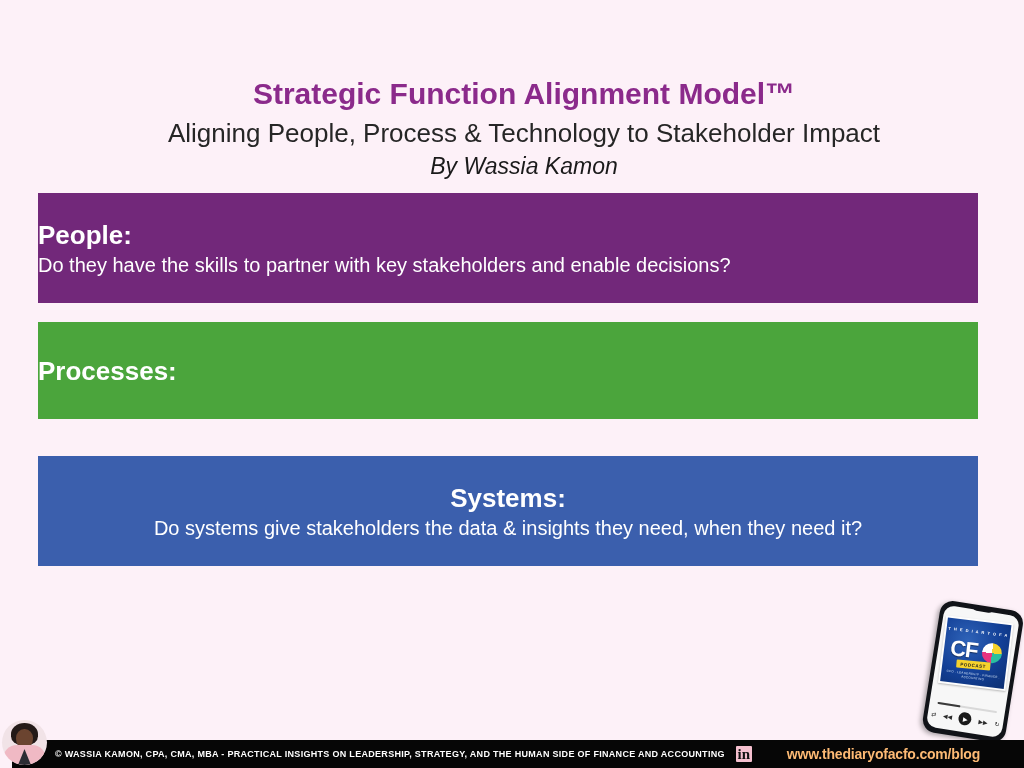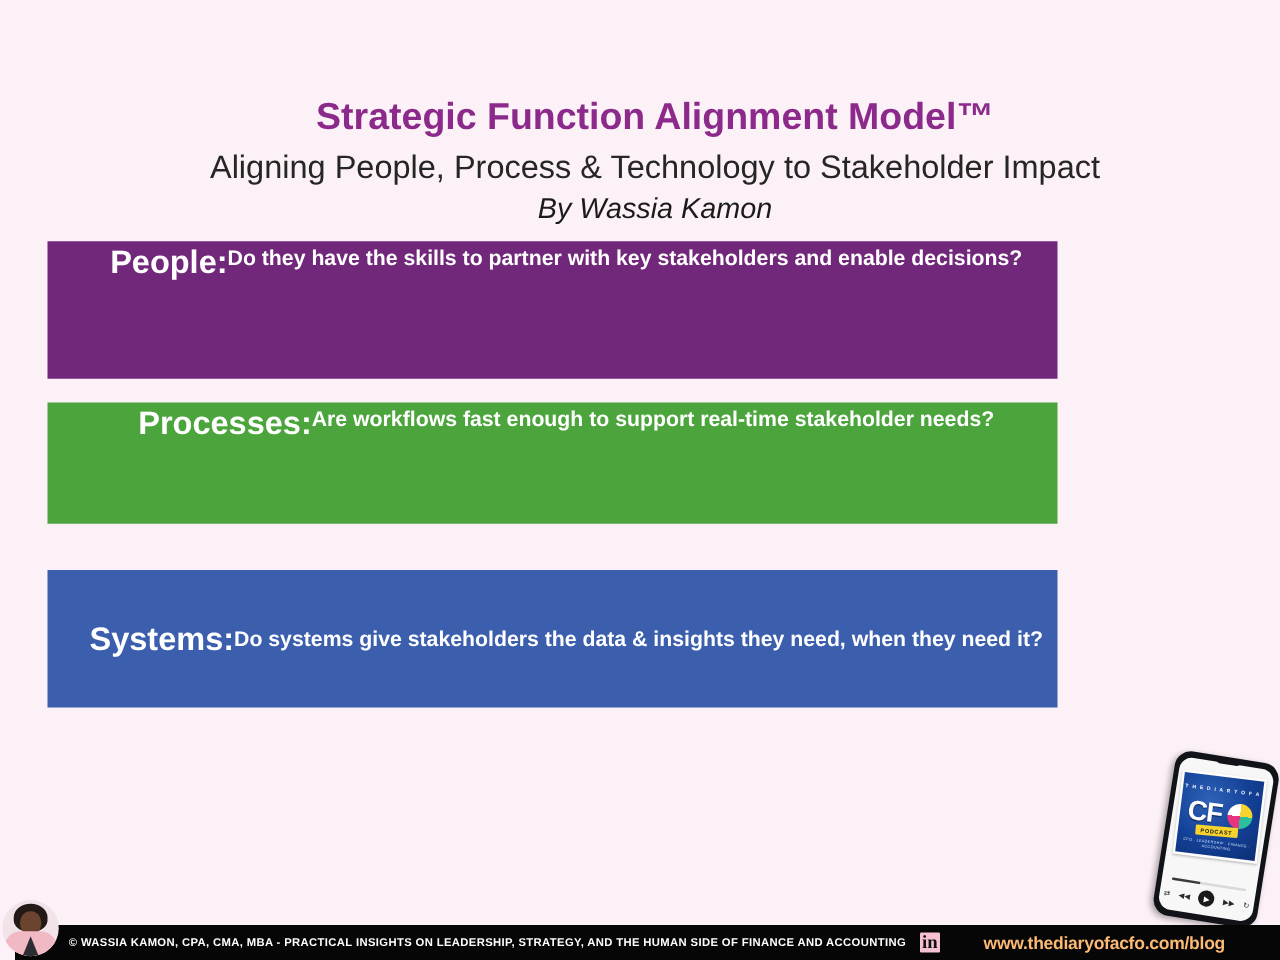--- a/index.html
+++ b/index.html
@@ -49,11 +49,10 @@
   .pillar {
     position: absolute;
     left: 38px;
-    width: 808px;
+    width: 940px;
     box-sizing: border-box;
-    padding-left: 22px;
-    display: flex;
-    flex-direction: row;
+    display: flex;
+    flex-direction: column;
     justify-content: center;
   }
   .pillar .p-head {

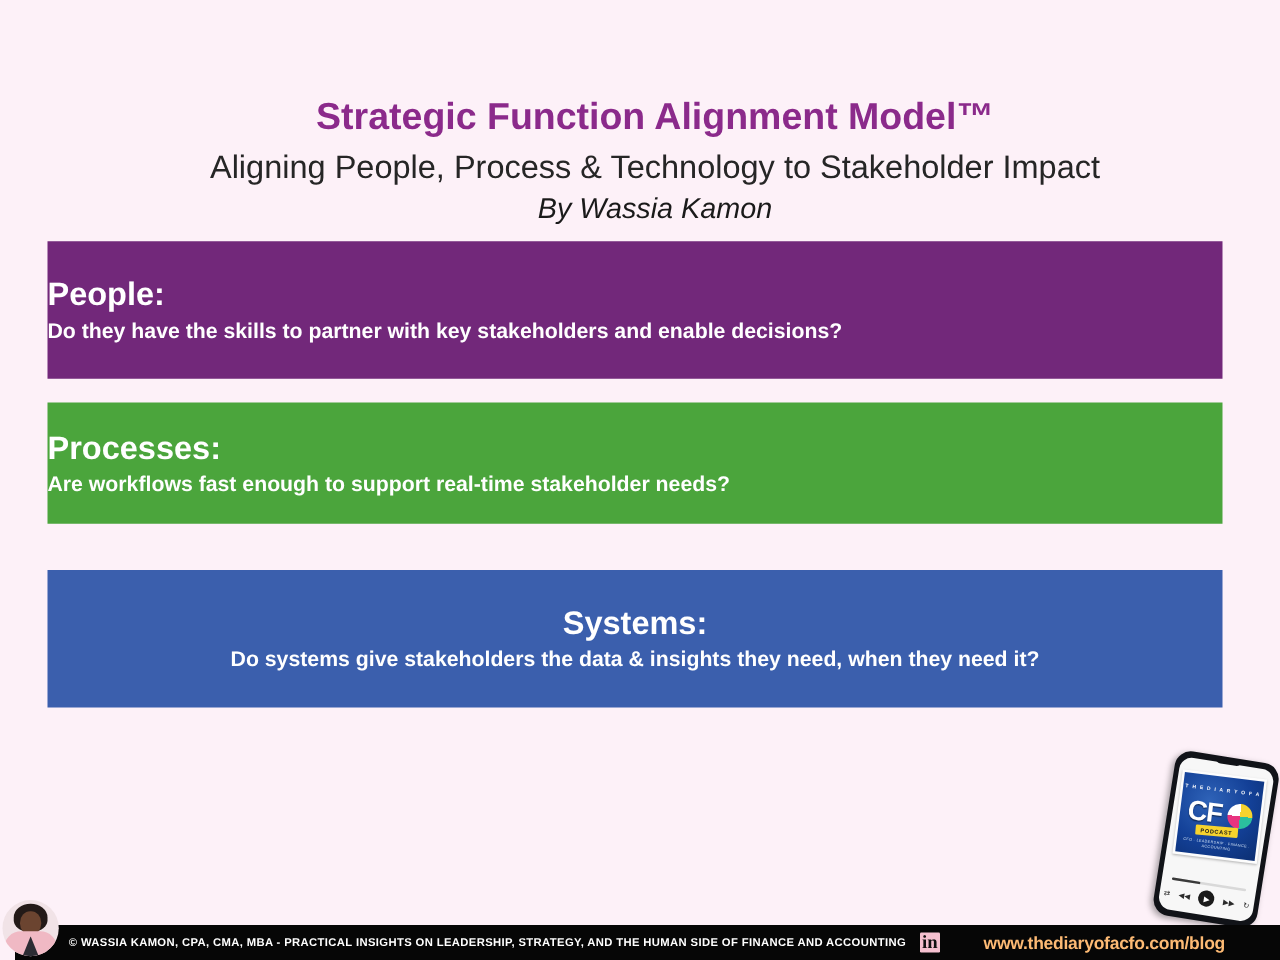--- a/index.html
+++ b/index.html
@@ -63,8 +63,8 @@
   }
   .pillar .p-body {
     color: #ffffff;
-    font-size: 17px;
-    font-weight: bold;
+    font-size: 20px;
+    font-weight: normal;
     line-height: 24px;
     margin-top: 2px;
   }

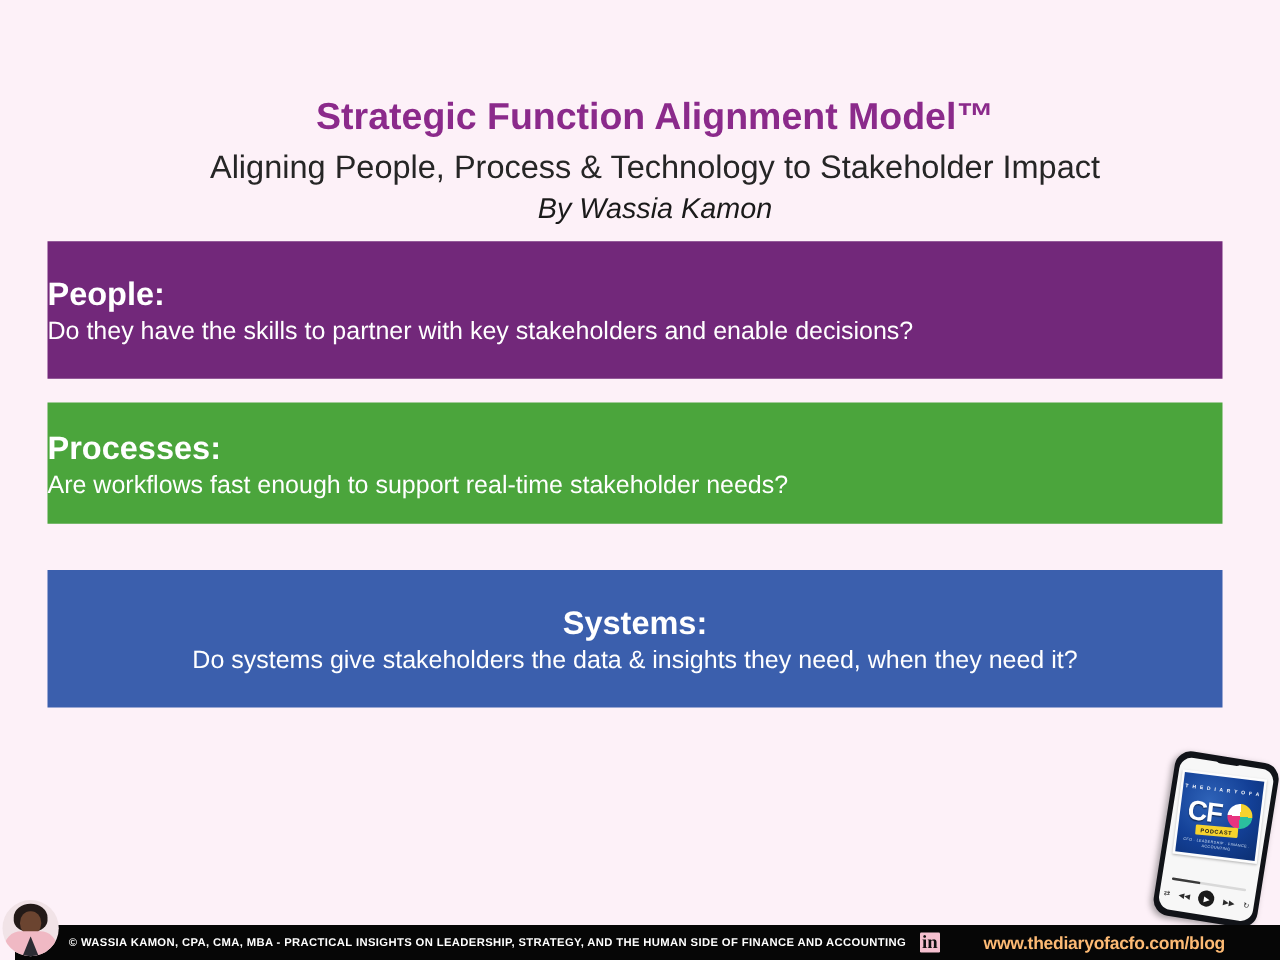--- a/index.html
+++ b/index.html
@@ -332,7 +332,6 @@
 
 <div class="pillar" id="pillar-process">
   <div class="p-head">Processes:</div>
-  <div class="p-body">Are workflows fast enough to support real-time stakeholder needs?</div>
 </div>
 
 <div class="pillar" id="pillar-systems">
◇ ◇ ◇ ◇ ◇
**Exercise**: Repeat the records above exactly, leaving out any pictures they contain.

**Response to the task**:
--- a/index.html
+++ b/index.html
@@ -49,11 +49,10 @@
   .pillar {
     position: absolute;
     left: 38px;
-    width: 808px;
+    width: 940px;
     box-sizing: border-box;
-    padding-left: 22px;
-    display: flex;
-    flex-direction: row;
+    display: flex;
+    flex-direction: column;
     justify-content: center;
   }
   .pillar .p-head {

--- a/index.html
+++ b/index.html
@@ -63,8 +63,8 @@
   }
   .pillar .p-body {
     color: #ffffff;
-    font-size: 17px;
-    font-weight: bold;
+    font-size: 20px;
+    font-weight: normal;
     line-height: 24px;
     margin-top: 2px;
   }

--- a/index.html
+++ b/index.html
@@ -332,7 +332,6 @@
 
 <div class="pillar" id="pillar-process">
   <div class="p-head">Processes:</div>
-  <div class="p-body">Are workflows fast enough to support real-time stakeholder needs?</div>
 </div>
 
 <div class="pillar" id="pillar-systems">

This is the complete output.